(Before-and-after page screenshots)
· · · · ·
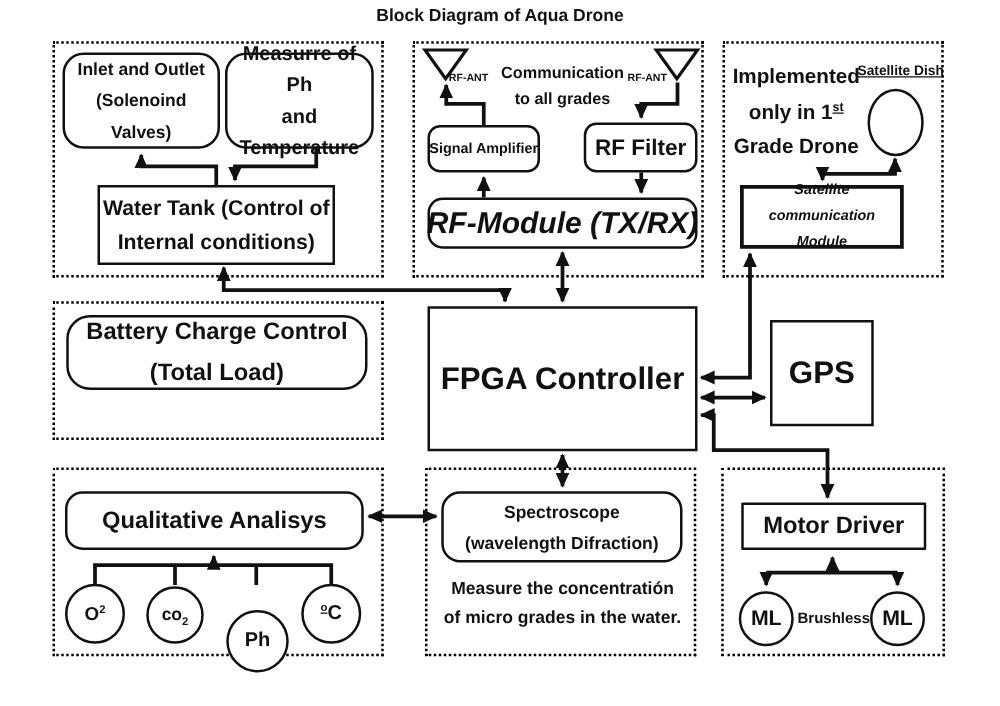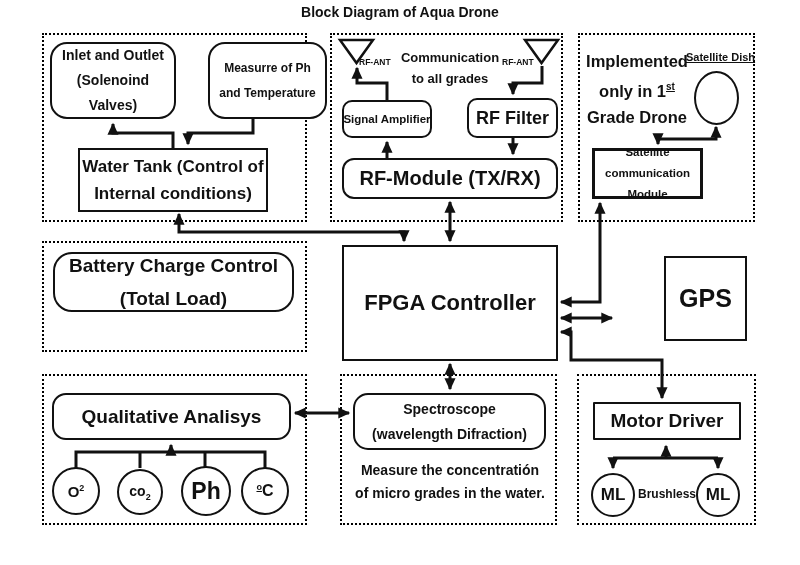--- a/index.html
+++ b/index.html
@@ -67,67 +67,67 @@
     <g stroke="#111" stroke-width="2.5" fill="#fff">
       <polygon points="340,40 373,40 356.5,63"></polygon>
       <polygon points="525,40 558,40 541.5,63"></polygon>
     </g>
   </svg>
 
   <div class="abs node round" style="left:50px;top:42px;width:126px;height:77px;font-size:14px;line-height:25px;border-radius:17px;">
     <div>Inlet and Outlet</div>
     <div>(Solenoind Valves)</div>
   </div>
-  <div class="abs node round" style="left:180px;top:42px;width:119px;height:77px;font-size:12px;line-height:25px;border-radius:17px;margin-left:28px;">
+  <div class="abs node round" style="left:180px;top:42px;width:119px;height:77px;font-size:16px;line-height:25px;border-radius:17px;">
     <div>Measurre of Ph</div>
     <div>and Temperature</div>
   </div>
   <div class="abs node" style="left:78px;top:148px;width:190px;height:64px;font-size:17px;line-height:27px;">
     <div>Water Tank (Control of</div>
     <div>Internal conditions)</div>
   </div>
 
   <div class="abs lbl nw" style="left:359px;top:57px;font-size:8.5px;">RF-ANT</div>
   <div class="abs lbl nw" style="left:502px;top:57px;font-size:8.5px;">RF-ANT</div>
   <div class="abs lbl" style="left:392px;top:47px;width:116px;font-size:13px;line-height:21px;">
     <div>Communication</div>
     <div>to all grades</div>
   </div>
   <div class="abs node round nw" style="left:342px;top:100px;width:90px;height:38px;font-size:11.5px;border-radius:10px;">Signal Amplifier</div>
   <div class="abs node round nw" style="left:467px;top:98px;width:91px;height:40px;font-size:18px;border-radius:10px;">RF Filter</div>
-  <div class="abs node round nw" style="left:342px;top:158px;width:216px;height:41px;font-size:20px;border-radius:12px;">RF-Module (TX/RX)</div>
+  <div class="abs node round nw" style="left:342px;top:158px;width:216px;height:41px;font-size:24px;border-radius:12px;font-style:italic;">RF-Module (TX/RX)</div>
 
   <div class="abs lbl" style="left:583px;top:48px;width:108px;font-size:16.5px;line-height:26px;">
     <div>Implemented</div>
     <div><span>only in  1</span><sup class="u" style="font-size:10px;">st</sup></div>
     <div>Grade Drone</div>
   </div>
   <div class="abs lbl nw" style="left:686px;top:51px;width:62px;font-size:11px;text-decoration:underline;">Satellite Dish</div>
   <div class="abs circle" style="left:694px;top:71px;width:45px;height:54px;"></div>
-  <div class="abs node" style="left:592px;top:148px;width:111px;height:51px;font-size:11.5px;line-height:21px;border-width:3px;">
+  <div class="abs node" style="left:592px;top:148px;width:131px;height:51px;font-size:11.5px;line-height:21px;border-width:3px;font-style:italic;">
     <div>Satellite communication</div>
     <div>Module</div>
   </div>
 
   <div class="abs node round" style="left:53px;top:252px;width:241px;height:60px;font-size:19px;line-height:33px;border-radius:19px;">
     <div>Battery Charge Control</div>
     <div>(Total Load)</div>
   </div>
 
-  <div class="abs node" style="left:342px;top:245px;width:216px;height:116px;font-size:22px;">FPGA Controller</div>
-  <div class="abs node" style="left:616px;top:256px;width:83px;height:85px;font-size:25px;margin-left:48px;">GPS</div>
+  <div class="abs node" style="left:342px;top:245px;width:216px;height:116px;font-size:25px;">FPGA Controller</div>
+  <div class="abs node" style="left:616px;top:256px;width:83px;height:85px;font-size:25px;">GPS</div>
 
   <div class="abs node round nw" style="left:52px;top:393px;width:239px;height:47px;font-size:19px;">Qualitative Analisys</div>
   <div class="abs circle" style="left:52px;top:467px;width:48px;height:48px;font-size:15px;align-items:center;">
     <span><span>O</span><sup style="font-size:9px;">2</sup></span>
   </div>
   <div class="abs circle" style="left:117px;top:469px;width:46px;height:46px;font-size:14px;">
     <span><span>co</span><sub style="font-size:9px;">2</sub></span>
   </div>
-  <div class="abs circle" style="left:181px;top:466px;width:50px;height:50px;font-size:23px;">
+  <div class="abs circle" style="left:181px;top:488px;width:50px;height:50px;font-size:16px;">
     <span>Ph</span>
   </div>
   <div class="abs circle" style="left:241px;top:467px;width:48px;height:48px;font-size:16px;">
     <span><sup class="u" style="font-size:9px;">o</sup><span>C</span></span>
   </div>
 
   <div class="abs node round" style="left:353px;top:393px;width:193px;height:57px;font-size:14px;line-height:25px;border-radius:15px;">
     <div>Spectroscope</div>
     <div>(wavelength Difraction)</div>
   </div>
· · · · ·
== Work request ==
Across the entries above, work out how many lines hold "circle". The answer is that number alone.

== Task response ==
6